That evening there was some sort of local dance team waiting for commuters outside the tube station.  They had music going to promote some exercise schemes, and a few of the girls were dancing with the public.  One man, about fifty, he was right into it.  He had taken off his suit and was twirling one of the girls around.  She was a blonde, like the girl from the platform earlier, but she didn’t look at all happy.  It seemed to me that the commuter was overdoing it, that he’d been given a free dance with a pretty girl half his age and he’d taken too much, as we often do when offered good things for free.  His blonde wanted the interaction to stop.  But on they danced, for all the time it took me to walk past them and cross the road.

Two different surprise blondes, both greatly appreciated by their companions, but one happy, in the moment, one wishing she could be somewhere else.   The music went off in the morning, but was on too long in the evening.

———————

“If life is a performance and I am not an actor, am I supposed to lie down and die?”

Bad teenage poetry, right?  Well no.  I was at university in the mid-nineties.  I had a television in my room, as I recall it was in a wardrobe covered in clothes.  The reasons for this were that I had not got the hang of hanging clothes up on hangers so kind of lobbed them in there, and that I possibly didn’t have a license, and campus regulations regarding TV licenses were ambiguous, so I felt a need to be prudent.

One night I turned it on after the pub and watched The Word.  Trash TV for drunk people.  But there was a new face, a mop haired guitar player, chugging guitars, bashful but with the voice of an angel.  It was Juliana Hatfield.  I bought her album.  I love it, she’s brilliant.   But underappreciated.

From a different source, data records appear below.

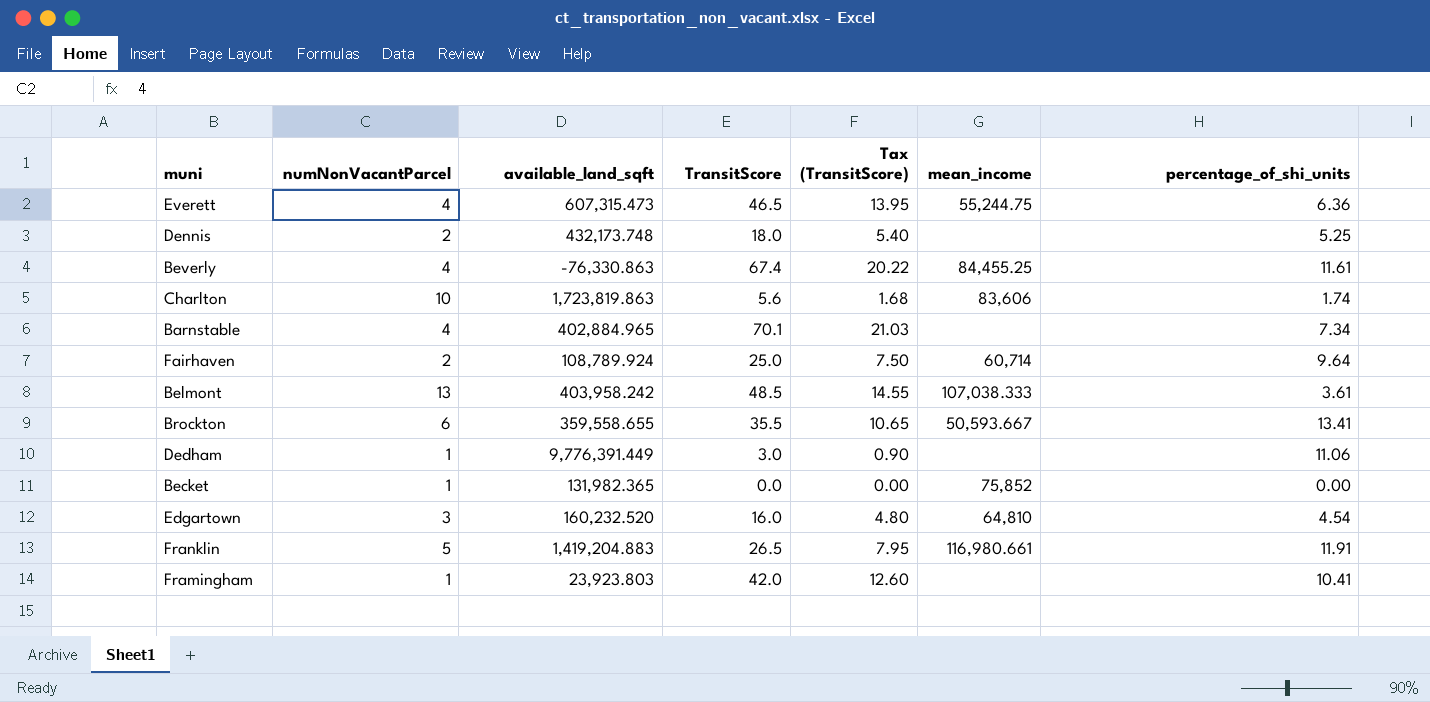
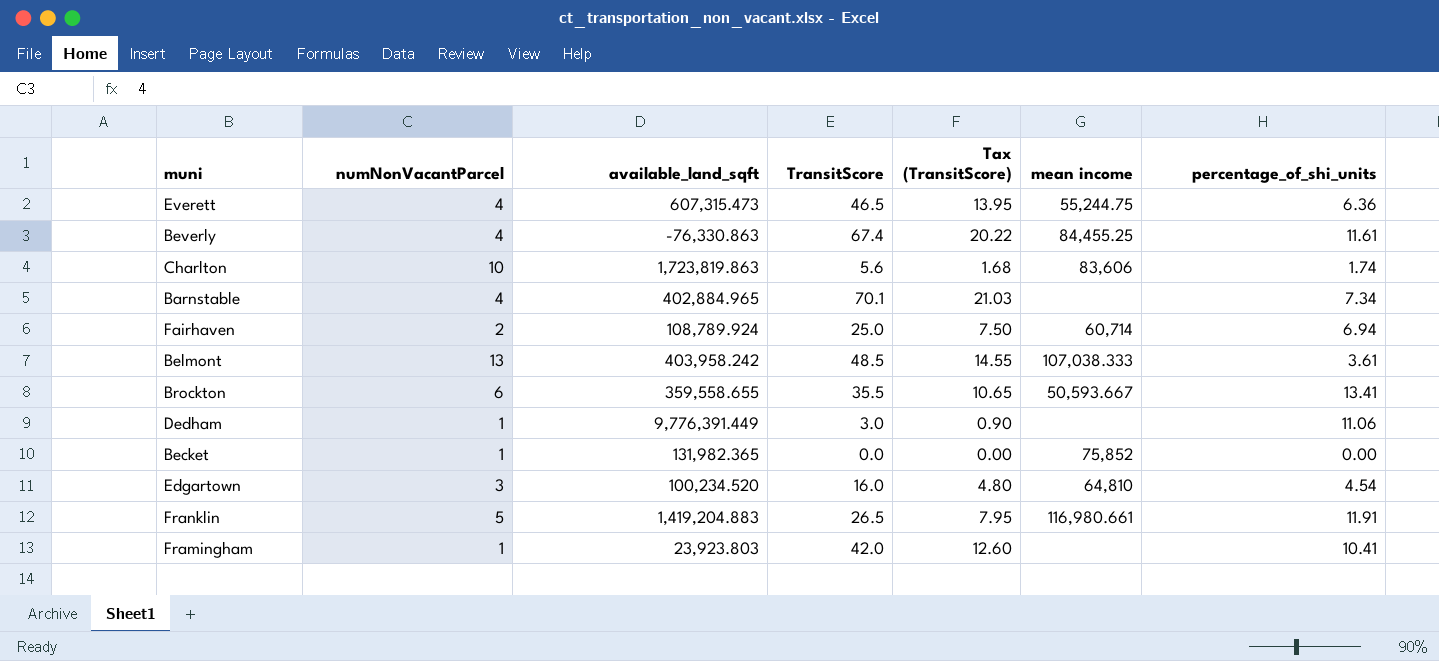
column name: mean_income -> mean income
row Dennis: 2 | 432,173.748 | 18.0 | 5.40 | none | 5.25 -> none
Fairhaven | percentage_of_shi_units: 9.64 -> 6.94
Edgartown | available_land_sqft: 160,232.520 -> 100,234.520

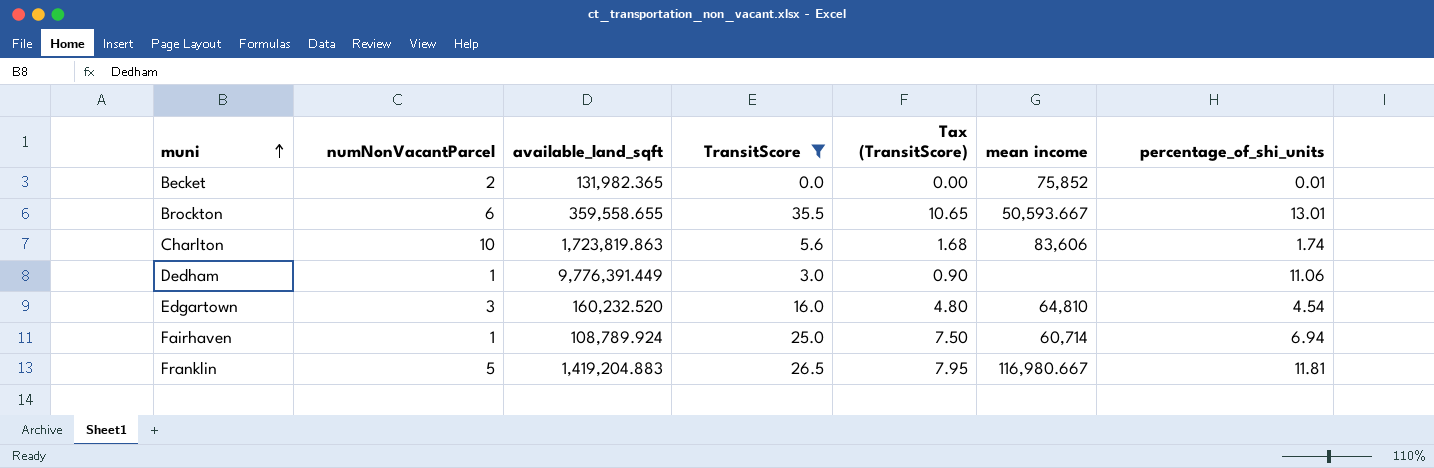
filter: none -> TransitScore <= 35.5
row order: none -> muni ascending
Becket | numNonVacantParcel: 1 -> 2
Becket | percentage_of_shi_units: 0.00 -> 0.01
Brockton | percentage_of_shi_units: 13.41 -> 13.01
Edgartown | available_land_sqft: 100,234.520 -> 160,232.520
Fairhaven | numNonVacantParcel: 2 -> 1
Franklin | mean income: 116,980.661 -> 116,980.667
Franklin | percentage_of_shi_units: 11.91 -> 11.81

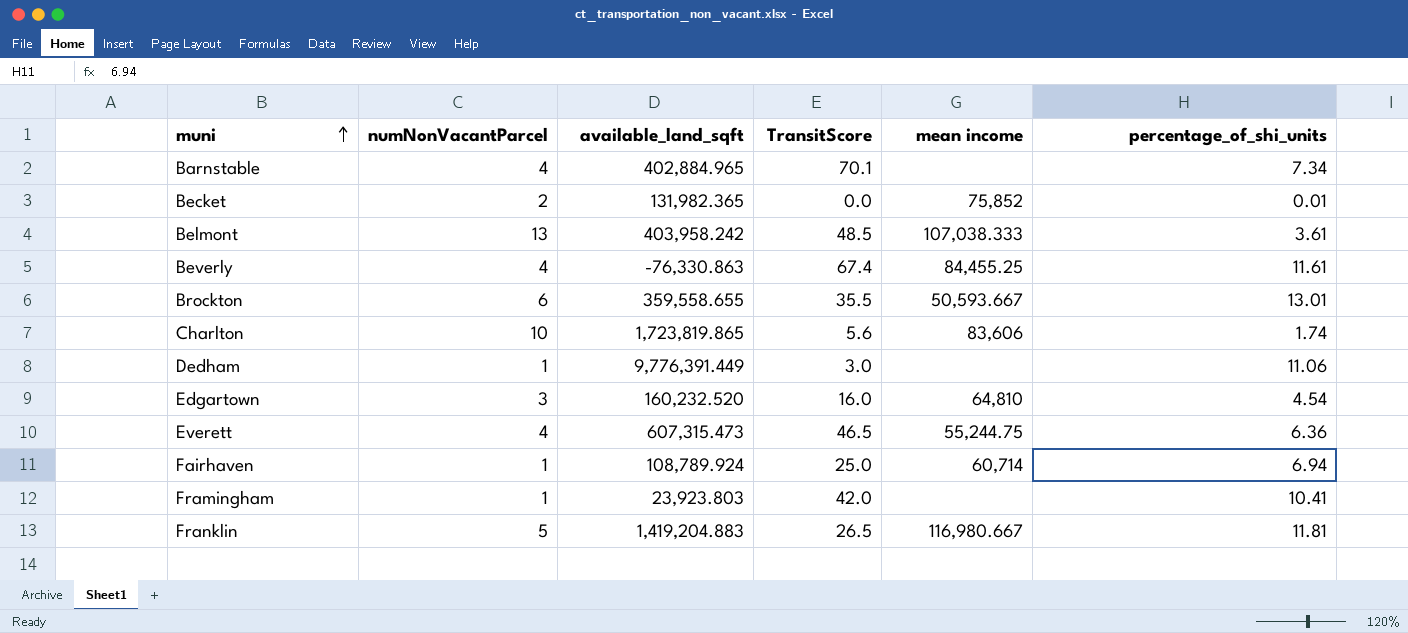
filter: TransitScore <= 35.5 -> none
column Tax (TransitScore) | formula: [TransitScore] * 0.3 -> none
Charlton | available_land_sqft: 1,723,819.863 -> 1,723,819.865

Once an indie darling, her records didn’t sell as well as her first major label (Atlantic) had hoped, so she found herself on the scrap heap almost as quickly as she’d made the big time in the first place.  A few self-made records have found their way to us since, but for all their brilliance, the magic of those 90s heroics has not quite been recaptured.  While the new records may be better, the listener is different: I was 18 and full of angst and stupidity in the 90s; I’m 33 now and I have no idea what’s going on, but I think I’ve moved on from the angst.   It does tend to lessen the impact of lyrics.  I can’t listen to a clever phrase now and think “yes! That’s me!” like I used to.  Perhaps this is why we gravitate towards other musical styles as we get older.  Perhaps stability in our personal life calms down the angst neurons.

————————–

“You say the magic’s gone but I’m not a magician
You say the spark’s gone well get an electrician”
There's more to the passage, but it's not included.